Informazioni sull’opera:
Ci sono artisti la cui evidenza visiva nasconde la complessità della loro posizione nella storia delle forme. KAWS — Brian Donnelly — appartiene a questa categoria, paradossale: immediatamente riconoscibile, universalmente diffuso, difficile da collocare con precisione nella continuità critica dell’arte moderna e contemporanea.
La sua opera nasce all’incrocio di diversi territori: il graffiti di New York degli anni ’90, la cultura visiva di massa, l’eredità della Pop Art americana. Là dove Warhol trasformava l’immagine mediatica in superficie critica, là dove Lichtenstein operava una traduzione del fumetto nel linguaggio pittorico, KAWS ibrida e assimila.
Le figure da lui sviluppate — corpi massicci, occhi marcati da una croce, derivati da personaggi preesistenti — appartengono a una mutazione iconografica. Mickey, i Simpson, i Puffi cessano di essere citazioni riconoscibili: diventano archetipi ricomposti, svuotati della funzione narrativa, reinscritti in un regime puramente plastico. Forme circolanti, liberate da ogni origine stabile.
La tensione tra produzione artistica e logica mercantile costituisce il cuore della sua pratica. Dagli anni 2000 in poi, KAWS collabora con marchi, produce oggetti di derivazione, diffonde le sue figure in circuiti non istituzionali. Questa porosità tra arte e design è strutturale. Opera all’interno della cultura del consumo, adottando i suoi codici di diffusione e di desiderio con una lucidità fredda.
Le sue sculture monumentali, installate nello spazio pubblico o galleggianti su superfici d’acqua, producono un immediato coinvolgimento affettivo piuttosto che una trascendenza. Lo spettatore riconosce una presenza familiare, quasi empatica — eppure qualcosa resiste. Le figure di KAWS sono chiuse su se stesse, occhi segnati da una croce, sottratte allo sguardo precisamente perché sembrano offrirse.

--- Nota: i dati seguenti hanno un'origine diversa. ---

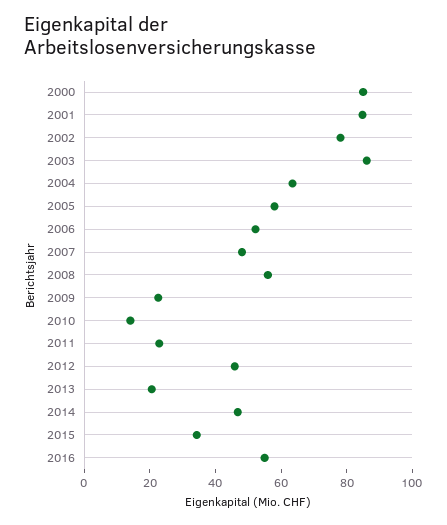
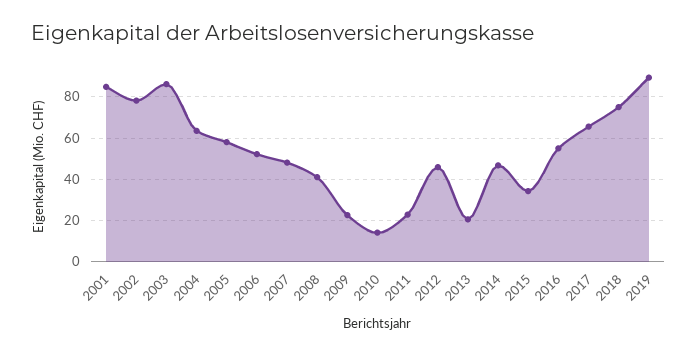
2000: 85 -> none
2008: 55 -> 40
2017: none -> 65
2018: none -> 75
2019: none -> 90

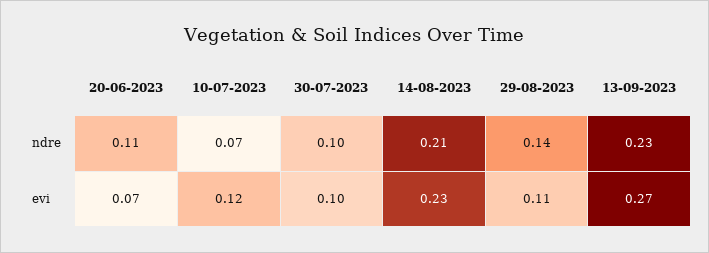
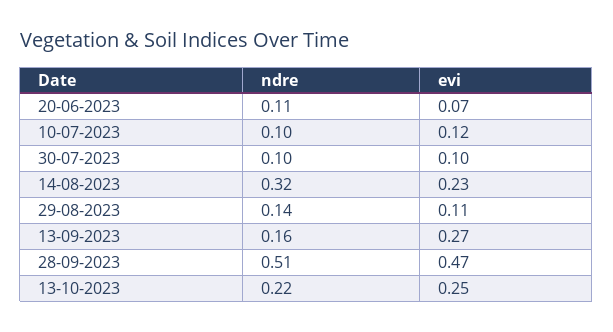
10-07-2023, ndre: 0.07 -> 0.1
14-08-2023, ndre: 0.21 -> 0.32
13-09-2023, ndre: 0.23 -> 0.16
28-09-2023, ndre: none -> 0.51
28-09-2023, evi: none -> 0.47
13-10-2023, ndre: none -> 0.22
13-10-2023, evi: none -> 0.25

Melanconia contemporanea particolare: l’iper-visibilità come forma di opacità.
A lungo tenuto a distanza dalla critica a causa del successo commerciale, KAWS occupa una posizione sintomatica del nostro presente — quella di un artista la cui opera è indissolubilmente legata ai suoi modi di diffusione, per cui la frontiera tra opera, oggetto e immagine si dissolve progressivamente. Questa indeterminatezza è la chiave della sua ricezione.
Operatore lucido della cultura visiva contemporanea. Ecco ciò che è.